This work is part of my final degree work for Telecommunications Engineering. –> Complete PDF File
I’m going to train Keras-RetinaNET model to detect objets in handwritten music documents in the field of Optical Music Recognition.
I was using Google Colab connected to My Google Drive to store data. You can follow the installation, training, convert model and evaluation in: “RetinaNET Keras.ipynb”. In the annotation procces I used MATLAB Image Labeler and to convert to CSV files, python scripts.
Installation RetinaNET
I use the RetinaNET model implementated in keras. To install correctly RetinaNET-Keras, you have to follow the steps that they provide in their repository:
- Clone this repository. (https://github.com/fizyr/keras-retinanet)
- Ensure numpy is installed using
pip install numpy
- In the repository, execute
pip install . --user
- Run this command to compile Cython code:
python setup.py build_ext --inplace
Annotations
mat The CSV file with annotations should contain one annotation per line. Images with multiple bounding boxes should use one row per bounding box. Note that indexing for pixel values starts at 0. The expected format of each line is:
path/to/image.jpg,x1,y1,x2,y2,class_name
Some images may not contain any labeled objects.

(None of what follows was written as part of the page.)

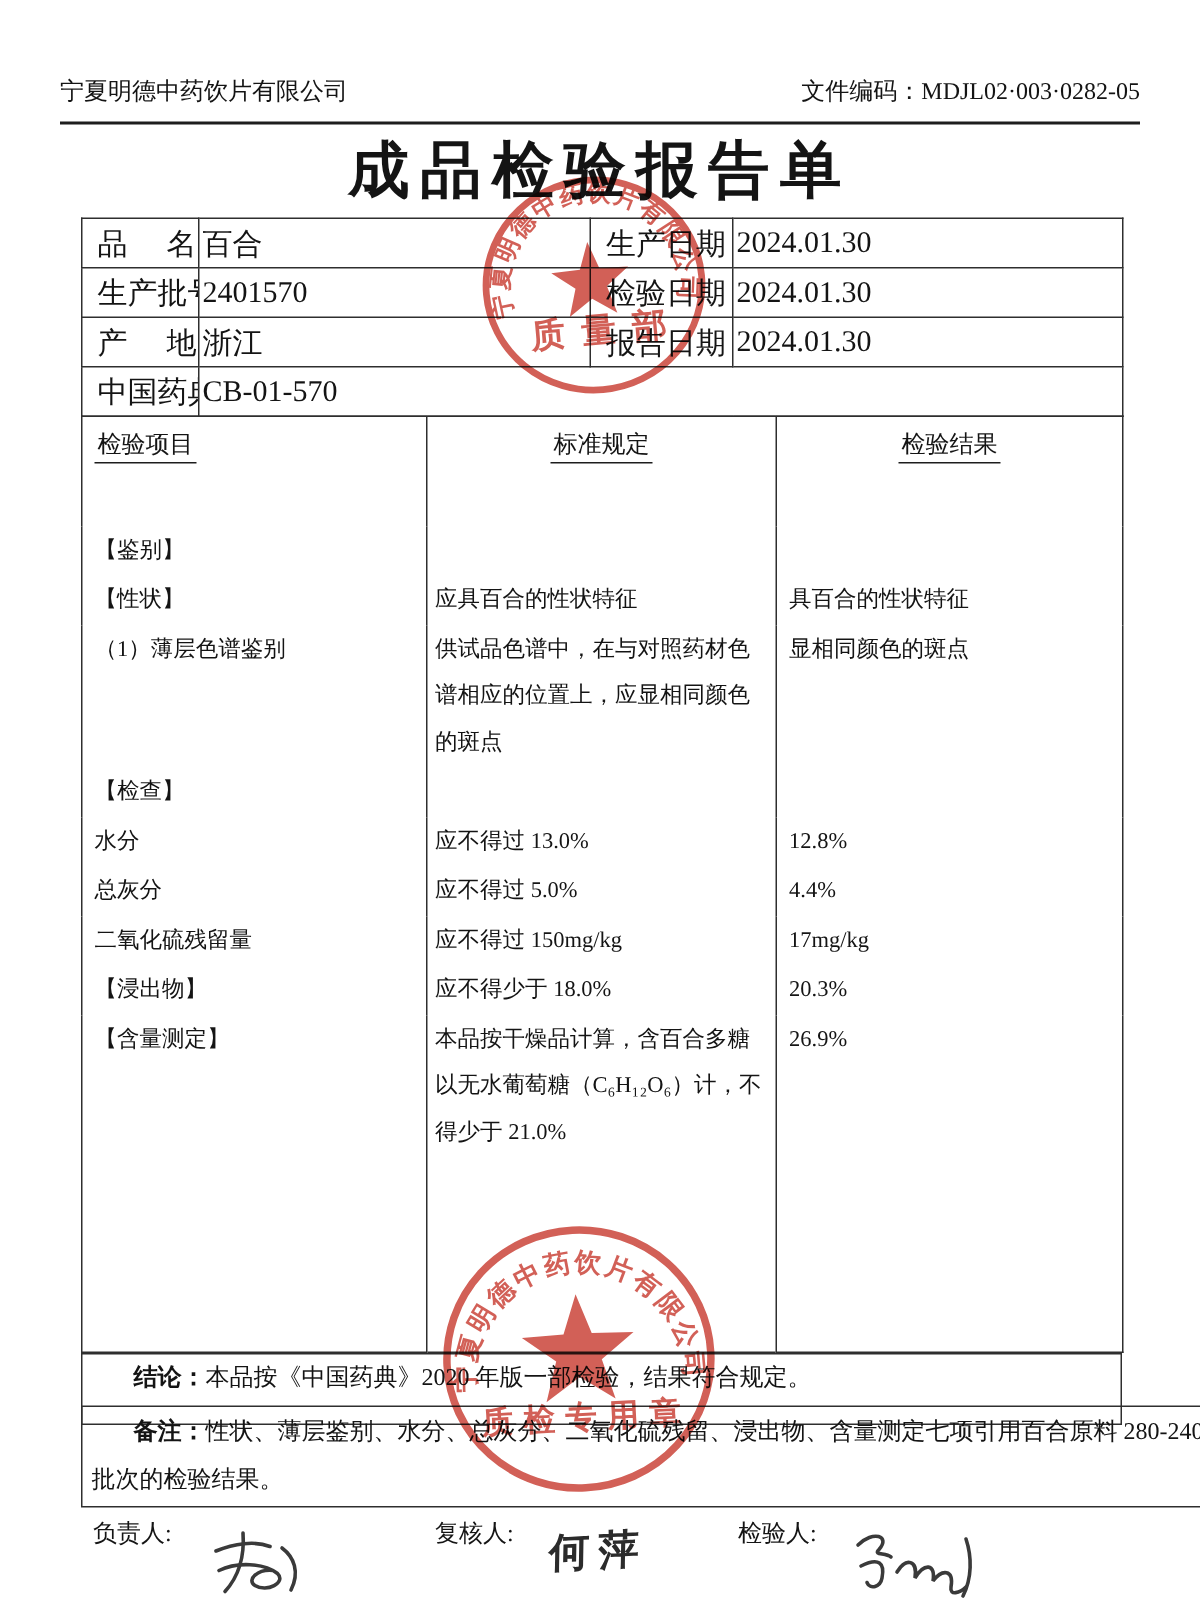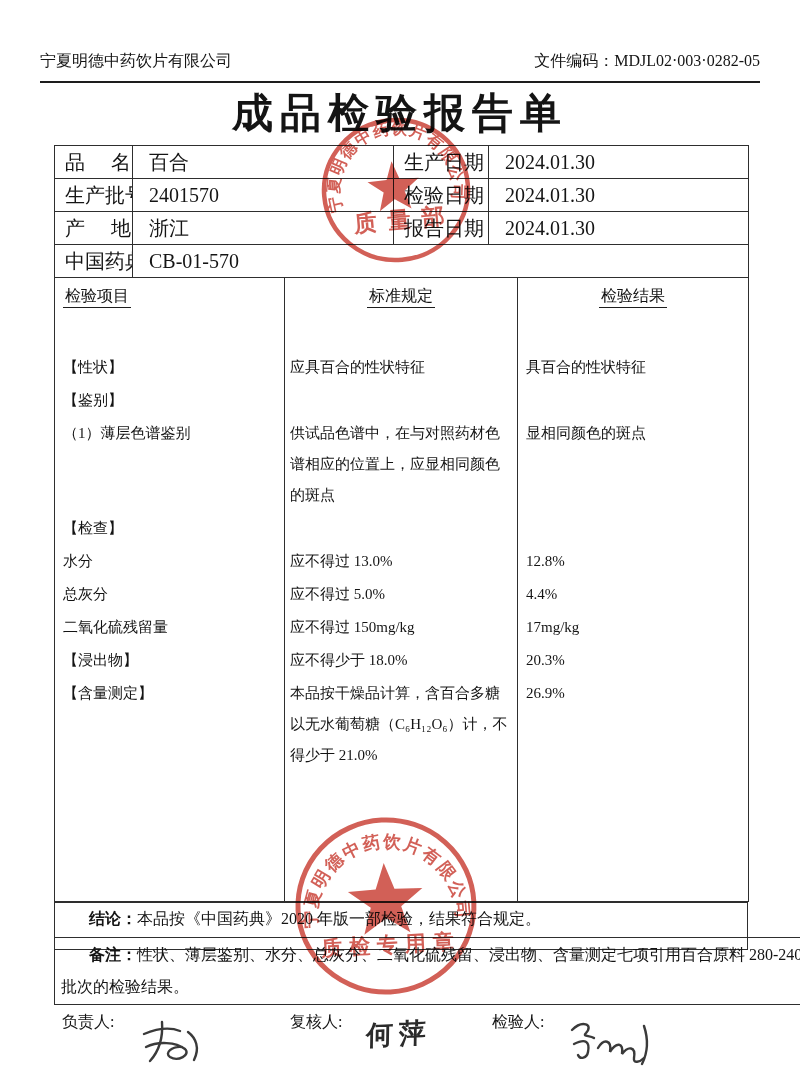"百合" .info-table td.val { padding-left: 16px -> 2px }
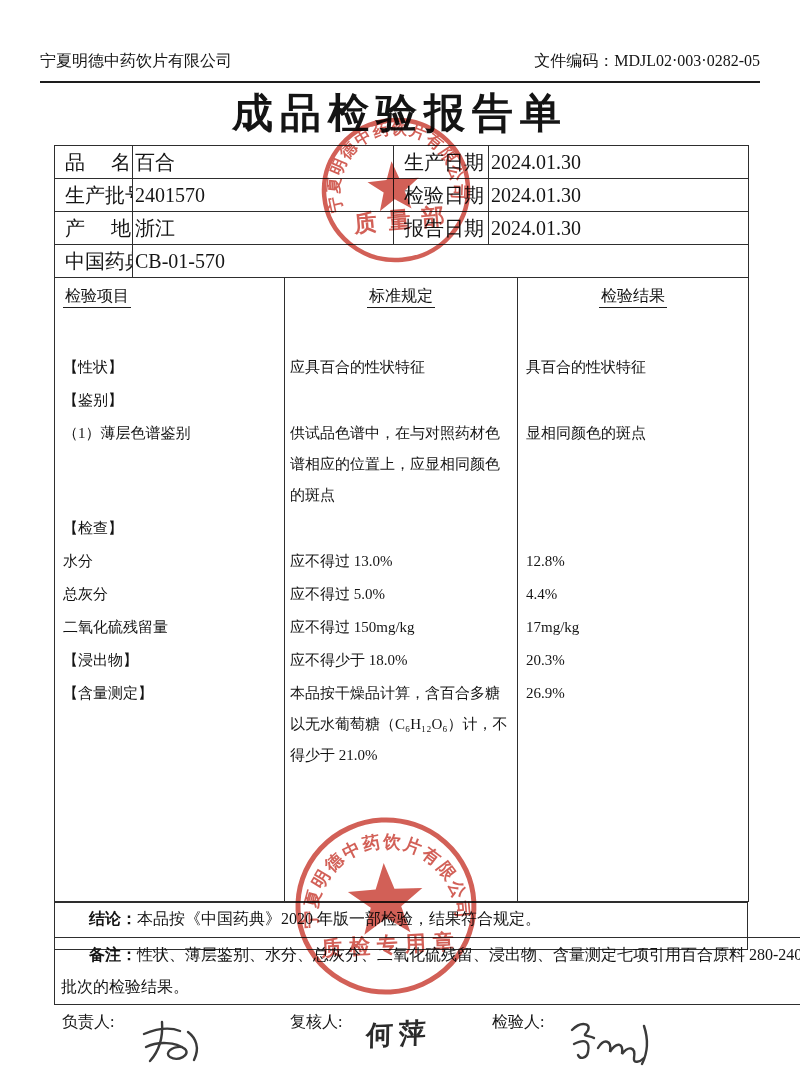"【性状】" tr { order: before "【鉴别】" -> after "【鉴别】" }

To add these images to the dataset as negative examples,
add an annotation where x1
, y1
, x2
, y2
and class_name
are all empty:
path/to/image.jpg,,,,,
My annotations files: train_labels.csv / test_labels.csv
Class mapping format
The class name to ID mapping file should contain one mapping per line. Each line should use the following format:
staff,0
lyrics,1
emprty_staff,2
My class file: classes.csv
Anchor optimization
My annotated objects are very large (aspect ratio). I can’t use the predefined anchor boxes, I need to optimize them. This can be done automatically by following the steps in the anchor-optimization repository.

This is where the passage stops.